And she’s far too old. lol. I say this from ‘lived experience’ commenter Kevni. 🙂

Tom
Tom
September 9, 2023 11:03 am

I’m thinking Uncle Luigi, currently on his nth world tour, will weigh up his options and, in anticipation of the first ALP caucus meeting after October 14, will decide to take up residence in China as Australia’s first prime minister in exile — in the safe hands of the Chinese Communist Party.

calli
calli
September 9, 2023 11:04 am

This morning I mentioned the Presbyterian discussion paper on the referendum in response to Yes signs being put up in other denominations.

I was probably a bit harsh about its “readability”. At 11 pages, it was a bit of a stretch to read last night when I got it.

Here it is

JMH
JMH
September 9, 2023 11:08 am

Re. ticking. Thank you Dover.

Bruce of Newcastle
Bruce of Newcastle
September 9, 2023 11:08 am

I should ask nice Mr Zuckerberg for a job.

(via Instapundit)

Johnny Rotten
September 9, 2023 11:08 am

Tom
Sep 9, 2023 10:43 AM
You can not give both a thumbs up & thumbs down on the same post.

A poster can using a VPN.

flyingduk
flyingduk
September 9, 2023 11:09 am

Also, everyone note, the ticks up or down are not obligatory.

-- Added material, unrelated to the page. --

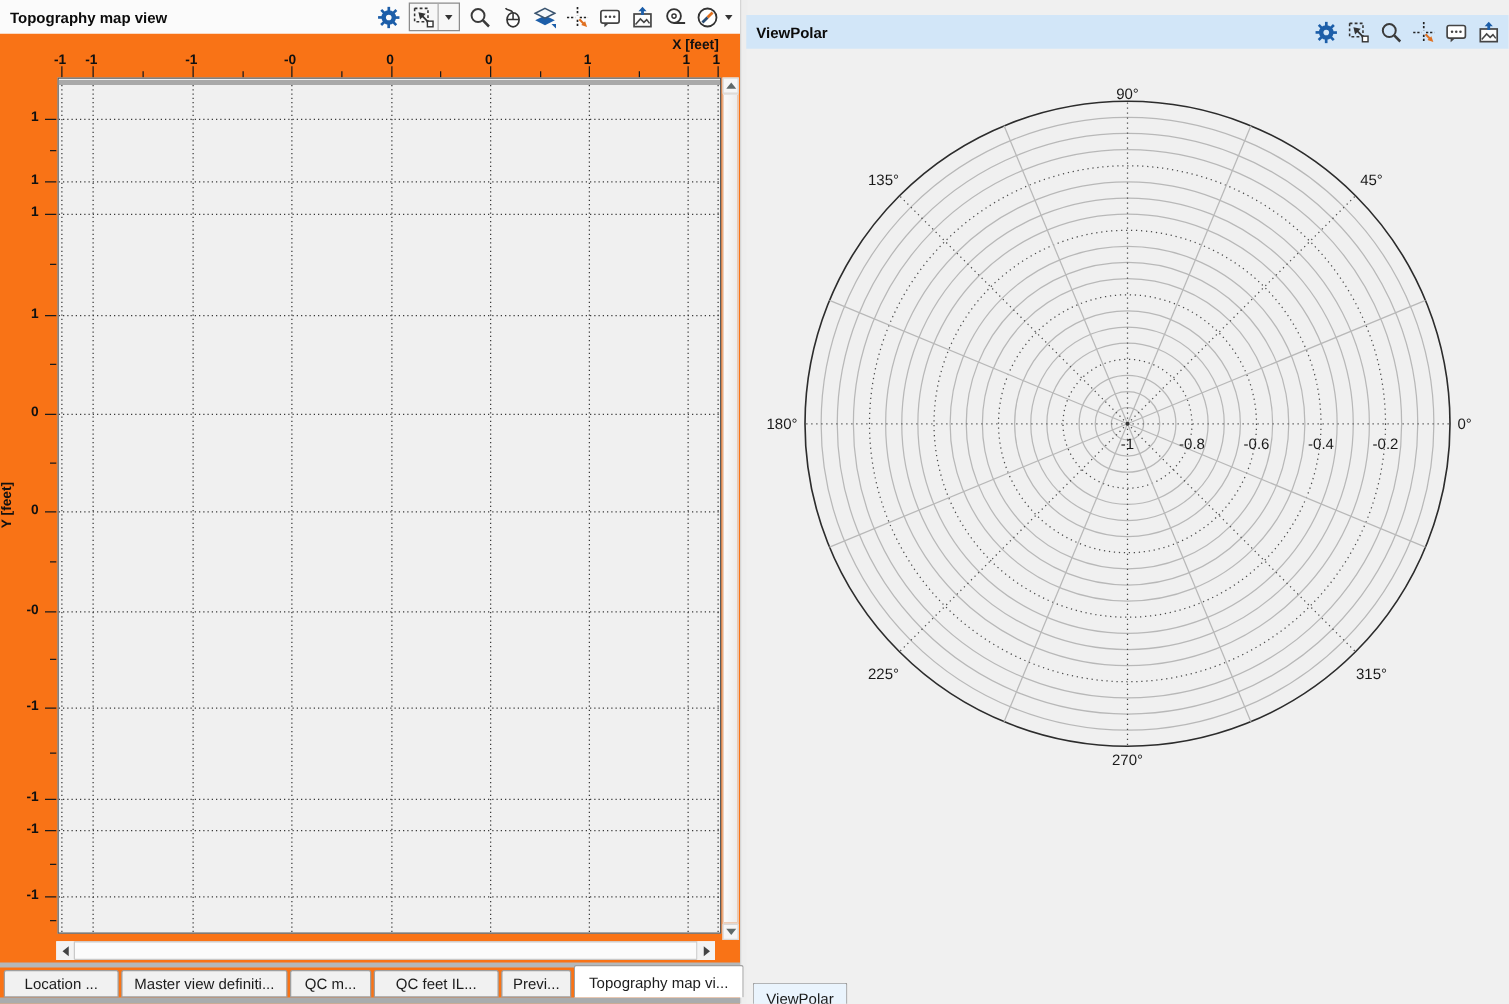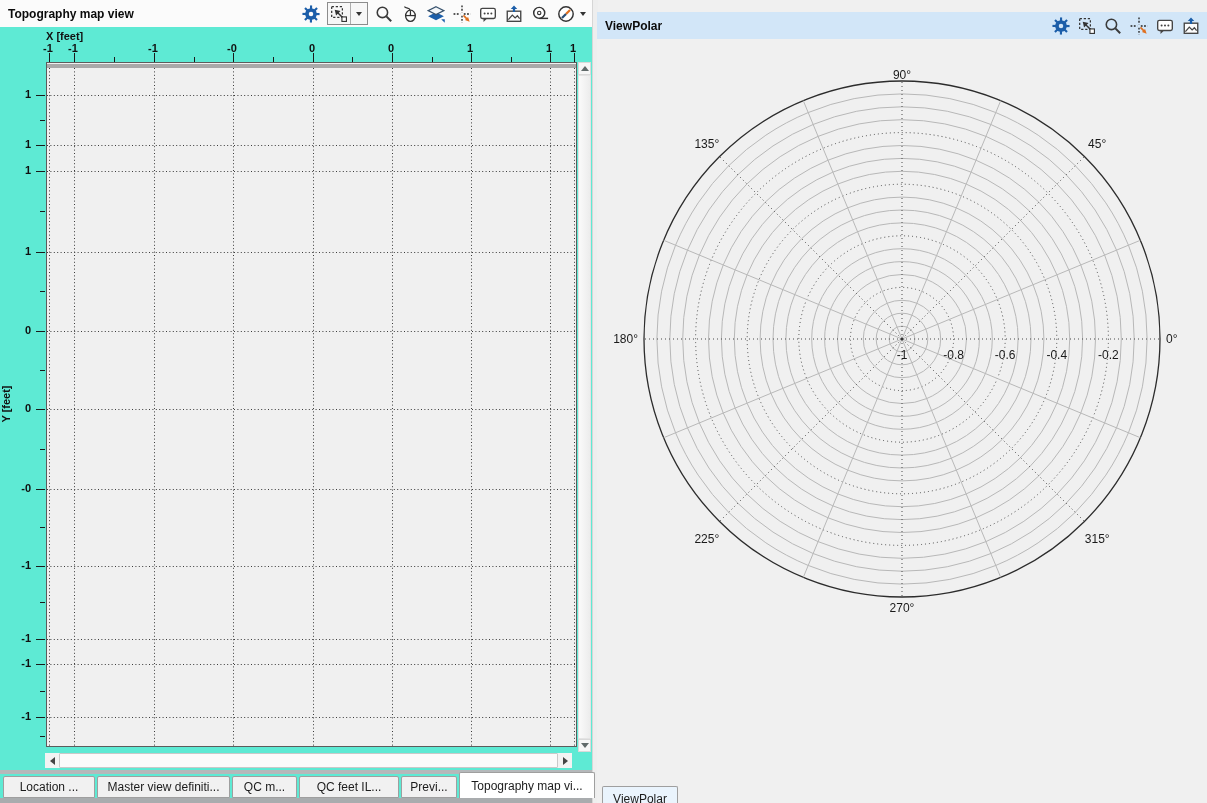"Topography map view" #left-pane { background: #5eead4 -> #f97316 }
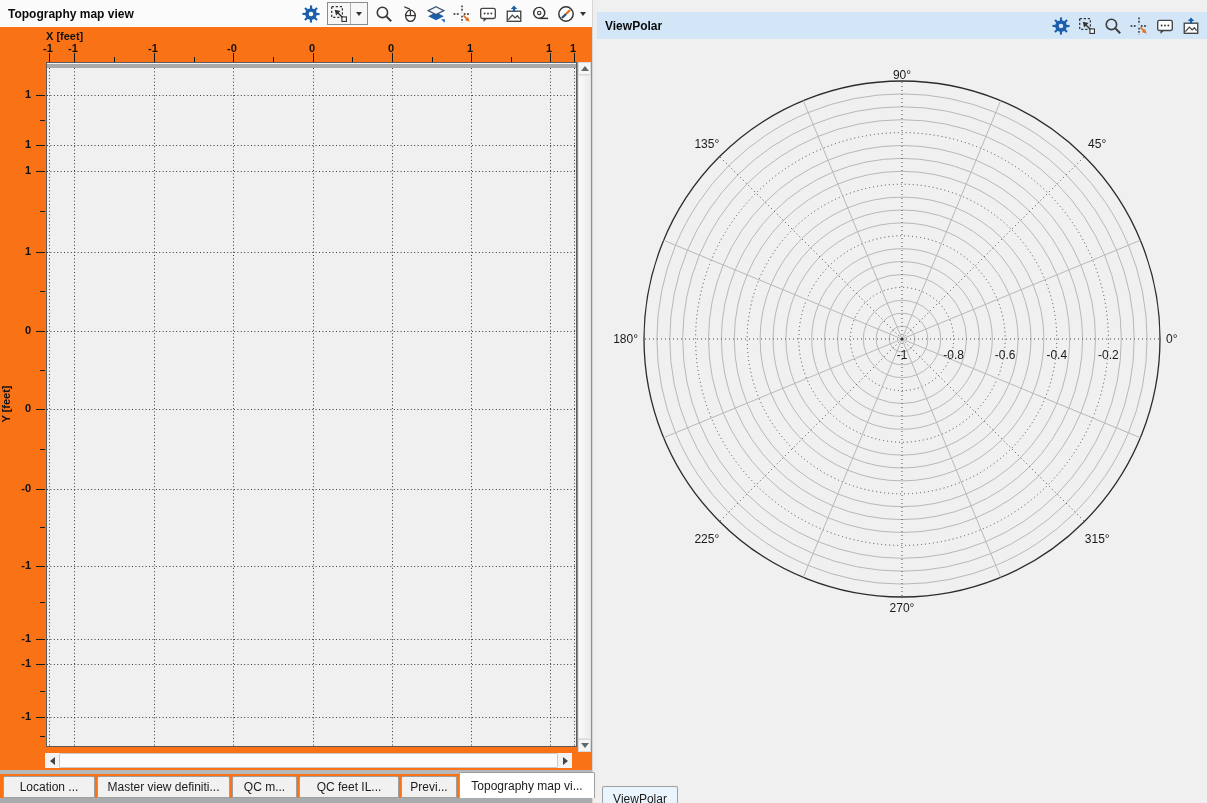"X [feet]" #x-axis-title { text-align: left -> right }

Will a cross count as a downtick, or be tossed out, (in)Voice style?

calli
calli
September 9, 2023 11:11 am

The return of upticks (and the dwedfully non validating downticks) is a little bit like this.

Swings and roundabouts.

Elizabeth (Lizzie) Beare
Elizabeth (Lizzie) Beare
September 9, 2023 11:12 am

Given the old Sydney Uni tradition that when the Jacaranda bloomed it was too late to start studying

No, no, Mother Lode. That’s when you left the Forest Lodge beer garden and started cramming for the exams, which apart from a single essay per year per subject was all you ever had to worry about. Sitting in the Lodge was like being on the Cat. A widespread education, at any time of day or nite, with convivial company.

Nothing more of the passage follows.